Alçado do anonimato à cadeira na Assembleia pelo bolsonarismo, Zucco soube surfar a onda do pânico moral e da cruzada contra a educação como poucos.
O militar acredita em fábulas, como a existência de doutrinação ideológica imposta por educadores(as), e já escreveu que “a permissividade em sala de aula está produzindo uma legião de jovens incapazes”.
É mais um expoente da sombria inversão de narrativa que criminaliza quem trabalha no chão da escola, ainda mais cruel quando se considera as condições de miséria da categoria no Rio Grande do Sul.
Com um mentor intelectual desta envergadura, não resta dúvidas de que as escolas “cívico-militares” serão ricas em episódios de censura, ingerência na gestão pedagógica e perseguição aos trabalhadores(as).
Programa onera o Estado
O investimento anunciado pelo governo federal – de R$ 1 milhão por escola – será destinado ao salário dos oficiais da reserva. É o Estado que precisará bancar uniformes e a qualificação dos espaços.
Caso opte por brigadianos reformados, a destinação dos recursos se inverte. Em todo caso, o projeto onera os cofres públicos em um contexto de crise financeira e sucateamento da educação.
Como de costume na gestão Eduardo Leite, há dinheiro para tudo, menos para quem mais precisa.
Critérios escusos
Nesta quarta-feira (2), veio a público o primeiro alvo selecionado para o experimento de militarização. Trata-se da EEEM Alexandre Zattera, de Caxias do Sul.
Estranhamos.
De acordo com o governo federal, com a Seduc e com o próprio deputado Zucco, dois critérios seriam utilizados na definição das escolas: vulnerabilidade social e baixo desempenho no Ideb.
A Alexandre Zattera é uma escola de qualidade acima da média. No índice em questão, está entre as dez melhores instituições estaduais de Caxias. No Rio Grande do Sul, supera a maioria dos educandários.
A vulnerabilidade social é uma característica da maior parte do alunado da rede pública, mas não é especialmente destacada em Caxias, cidade que figura no topo de índices como o IDH e o Idese.
No Atlas da Violência, o município da Serra ocupa a 15ª posição no ranking gaúcho de homicídios.
Por outro lado, a cidade é a que mais votos concedeu ao deputado Zucco, excetuando a capital. Outro dado preocupante: a escola na mira dos militares é conhecida por ter trabalhadores(as) engajados na luta sindical.

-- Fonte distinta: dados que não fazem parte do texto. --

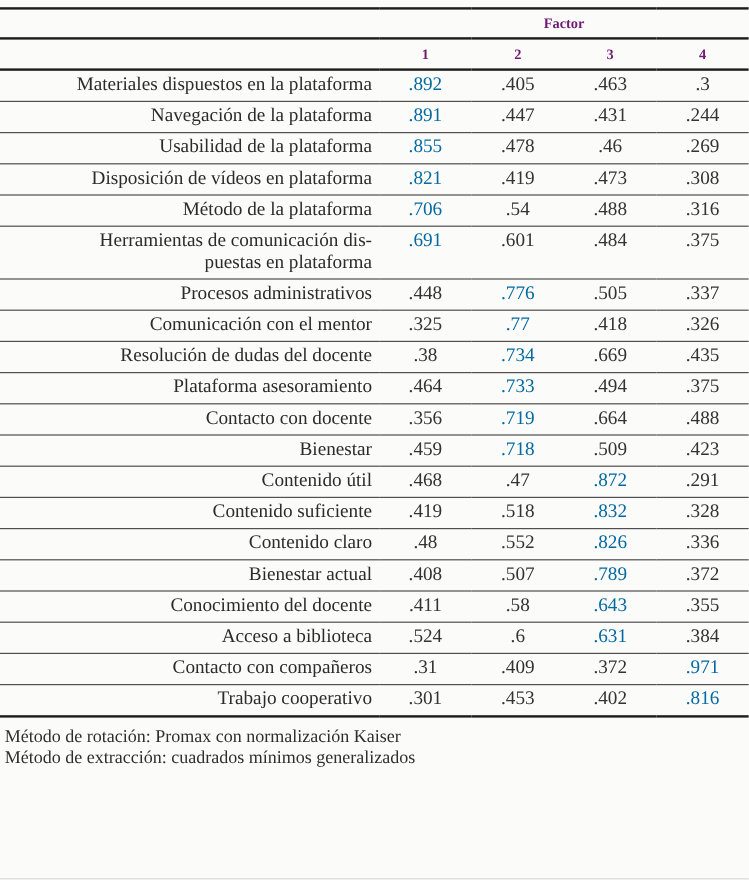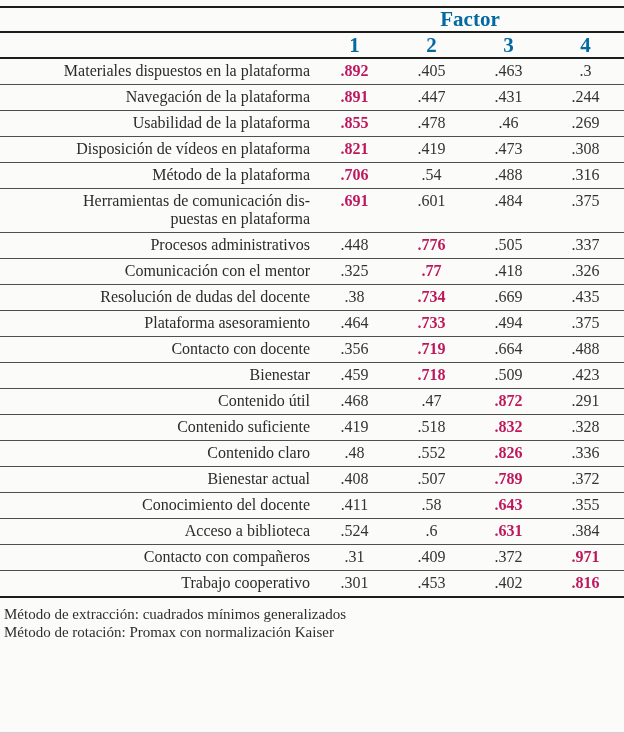--- a/index.html
+++ b/index.html
@@ -23,22 +23,22 @@
     width: 624px;
     border-collapse: collapse;
     table-layout: fixed;
     border-top: 2px solid #1c1c1c;
   }
   col.label-col { width: 316px; }
   col.num-col  { width: 77px; }
 
   thead th {
     font-weight: bold;
-    font-size: 21px;
-    color: #0369a1;
+    font-size: 12px;
+    color: #701a75;
     padding: 0;
   }
   tr.group-row th {
     height: 23px;
     line-height: 23px;
     border-bottom: 2px solid #1c1c1c;
     text-align: center;
     vertical-align: middle;
   }
   tr.cols-row th {
@@ -51,21 +51,21 @@
   tbody td {
     font-size: 16px;
     line-height: 18px;
     padding: 3px 2px 4px;
     border-bottom: 1px solid #4f4f4f;
     vertical-align: top;
   }
   tbody td.label { text-align: right; padding-left: 5px; padding-right: 6px; }
   tbody td.label.center { text-align: right; padding-left: 2px; }
   tbody td.num { text-align: center; color: #333; }
-  tbody td.num.b { font-weight: bold; color: #be185d; }
+  tbody td.num.b { font-weight: normal; color: #0369a1; }
   tbody tr:last-child td { border-bottom: 2px solid #1c1c1c; }
 
   .footnotes {
     margin-top: 7px;
     padding-left: 4px;
     font-size: 15px;
     line-height: 18px;
     color: #2e2e2e;
   }
   .bottom-edge {
@@ -238,18 +238,18 @@
           <td class="label center">Trabajo cooperativo</td>
           <td class="num">.301</td>
           <td class="num">.453</td>
           <td class="num">.402</td>
           <td class="num b">.816</td>
         </tr>
       </tbody>
   </table>
 
   <div class="footnotes">
+    <div>Método de rotación: Promax con normalización Kaiser</div>
     <div>Método de extracción: cuadrados mínimos generalizados</div>
-    <div>Método de rotación: Promax con normalización Kaiser</div>
   </div>
 
   <div class="bottom-edge"></div>
 </div>
 
 </body></html>

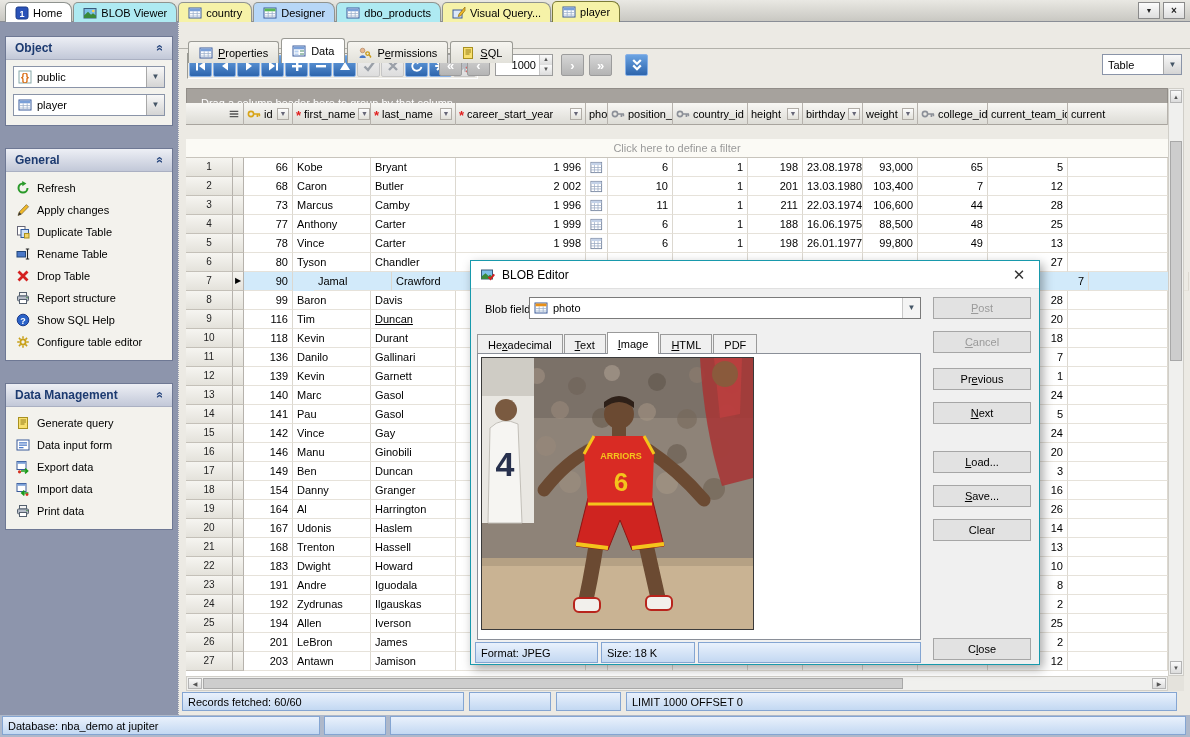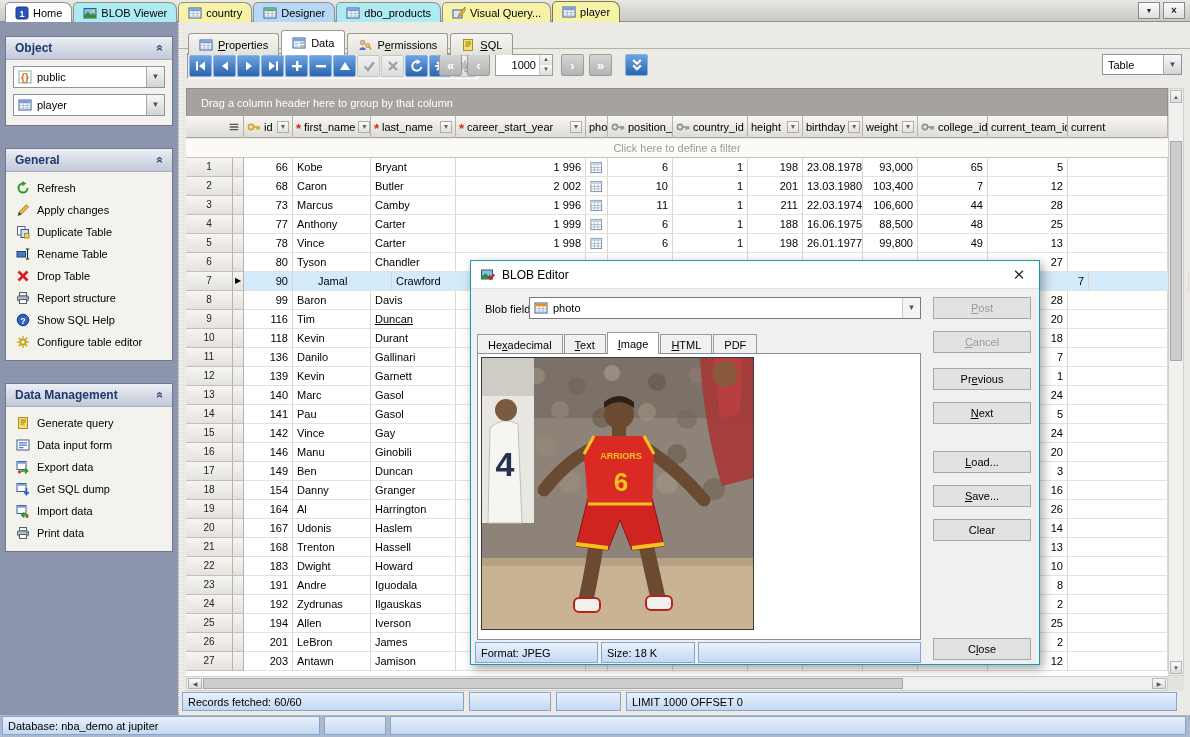--- a/index.html
+++ b/index.html
@@ -28,21 +28,21 @@
   .combo { margin:6px 7px 0 7px; height:22px; background:#fff; border:1px solid #8a94a8;
     display:flex; align-items:center; padding-left:4px; gap:5px; }
   .combo .cbtn { margin-left:auto; width:18px; height:20px; background:linear-gradient(#f8f8f8,#d4d4d4);
     border-left:1px solid #a8a8a8; text-align:center; font-size:8px; line-height:20px; color:#456; }
   .sb-item { display:flex; align-items:center; gap:7px; height:22px; padding:0 10px; cursor:default; }
   .sb-items { padding:5px 0 7px 0; }
 
   
   .main { position:absolute; left:178px; top:22px; width:1012px; height:693px;
     background:#eceae4; border-left:1px dotted #9aa0b0; }
-  .doctabs { position:absolute; left:9px; top:8px; height:25px; display:flex; align-items:flex-end; z-index:2; }
+  .doctabs { position:absolute; left:9px; top:16px; height:25px; display:flex; align-items:flex-end; z-index:2; }
   .dtab { height:22px; display:inline-flex; align-items:center; gap:5px; padding:0 10px;
     border:1px solid #9a9a94; border-bottom:none; border-radius:3px 3px 0 0;
     background:linear-gradient(#f6f5f0,#e2e1da); margin-right:2px; position:relative; top:0; }
   .dtab.active { background:#fff; height:25px; z-index:2; }
   .dt-line { position:absolute; left:0; top:26px; width:1012px; height:1px; background:#b2b1aa; }
 
   
   .toolbar { position:absolute; left:8px; top:31px; right:8px; height:26px; }
   .tgroup { position:absolute; top:0; display:flex; gap:1px; padding:1px;
     border:1px solid; border-color:#9a9a94 #fdfdfd #fdfdfd #9a9a94; background:#eceae4; }
@@ -59,21 +59,21 @@
   .spin .arrows div { flex:1; font-size:6px; line-height:9px; text-align:center; color:#555;
     background:linear-gradient(#fafafa,#dcdcdc); }
   .viewcombo { position:absolute; right:0; top:1px; width:80px; height:21px; background:#fff;
     border:1px solid #8a94a8; display:flex; align-items:center; padding-left:5px; }
   .viewcombo .cbtn { margin-left:auto; width:18px; height:19px; background:linear-gradient(#f8f8f8,#d4d4d4);
     border-left:1px solid #a8a8a8; text-align:center; font-size:8px; line-height:19px; color:#456; }
 
   
   .groupbar { position:absolute; left:7px; top:66px; width:982px; height:29px; background:#a6a29d;
     color:#fff; display:flex; align-items:center; padding-left:14px; border:1px solid #918d88; }
-  .hdr-row { position:absolute; left:7px; top:94px; width:982px; height:22px; display:flex;
+  .hdr-row { position:absolute; left:7px; top:81px; width:982px; height:22px; display:flex;
     background:linear-gradient(#f8f7f4,#dddcd6); border-bottom:1px solid #a8a49e; }
   .hcell { height:22px; display:flex; align-items:center; gap:3px; padding:0 3px;
     border-right:1px solid #b6b2ac; overflow:hidden; white-space:nowrap; }
   .harrow { margin-left:auto; width:12px; height:12px; border:1px solid #b0aca6;
     background:linear-gradient(#fcfcfc,#e2e1da); font-size:7px; line-height:10px; text-align:center; color:#667; flex:none; }
   .filter-row { position:absolute; left:7px; top:117px; width:982px; height:19px; background:#fbfaf5;
     border-bottom:1px solid #c8c4bc; color:#9a9a9a; display:flex; align-items:center; justify-content:center; }
   .rows { position:absolute; left:7px; top:136px; width:982px; height:513px; background:#fff; }
   .g-row { display:flex; height:19px; background:#fff; }
   .g-row.sel { background:#d2eafa; }
@@ -360,30 +360,20 @@
                   <circle cx="3.5" cy="11.8" r="1.6" fill="#d43020"></circle>
                 </svg>
               </span>
               <span>Export data</span>
             </div>
             <div class="sb-item">
               <span style="display:inline-flex;flex:none;">
                 <svg width="14" height="14" viewBox="0 0 14 14">
                   <rect x="1" y="1.5" width="9" height="8" fill="#fff" stroke="#3a5a9a"></rect>
                   <rect x="1.3" y="1.8" width="8.4" height="2" fill="#7aa0d8"></rect>
-                  <path d="M10.5 6 V12 M8.2 10 L10.5 12.6 L12.8 10" stroke="#2a5ac8" stroke-width="1.5" fill="none"></path>
-                </svg>
-              </span>
-              <span>Get SQL dump</span>
-            </div>
-            <div class="sb-item">
-              <span style="display:inline-flex;flex:none;">
-                <svg width="14" height="14" viewBox="0 0 14 14">
-                  <rect x="1" y="1.5" width="9" height="8" fill="#fff" stroke="#3a5a9a"></rect>
-                  <rect x="1.3" y="1.8" width="8.4" height="2" fill="#7aa0d8"></rect>
                   <path d="M12.4 11 H6 M8.4 8.6 L5.8 11 L8.4 13.4" stroke="#1a9a1a" stroke-width="1.6" fill="none"></path>
                   <circle cx="11" cy="12.6" r="1.4" fill="#d43020"></circle>
                 </svg>
               </span>
               <span>Import data</span>
             </div>
             <div class="sb-item">
               <span style="display:inline-flex;flex:none;">
                 <svg width="14" height="14" viewBox="0 0 14 14">
                   <rect x="3.5" y="1.5" width="7" height="3.5" fill="#f4f4f4" stroke="#55606e"></rect>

Resta saber se haverá diálogo real com a comunidade escolar ou se o modelo será, como sugeriu Bolsonaro, imposto de cima para baixo, à revelia do resultado da consulta.
Em reportagem do Pioneiro, a diretora ilustra – de forma inadvertida – a ineficácia do modelo. Afirma que 10 alunos já foram assaltados a caminho da escola em uma mesma noite.
Ora, é na rua, portanto, que as forças de segurança pública devem estar. Com patrulhamento permanente, fora dos portões da escola e do processo de ensino-aprendizagem.
Miguel Arroyo, professor emérito da UFMG, sintetizou o problema em entrevista recente: “as escolas militares têm bons resultados para formar militares, mas não são os melhores exemplos para formar cidadãos com valores de democracia e de igualdade.”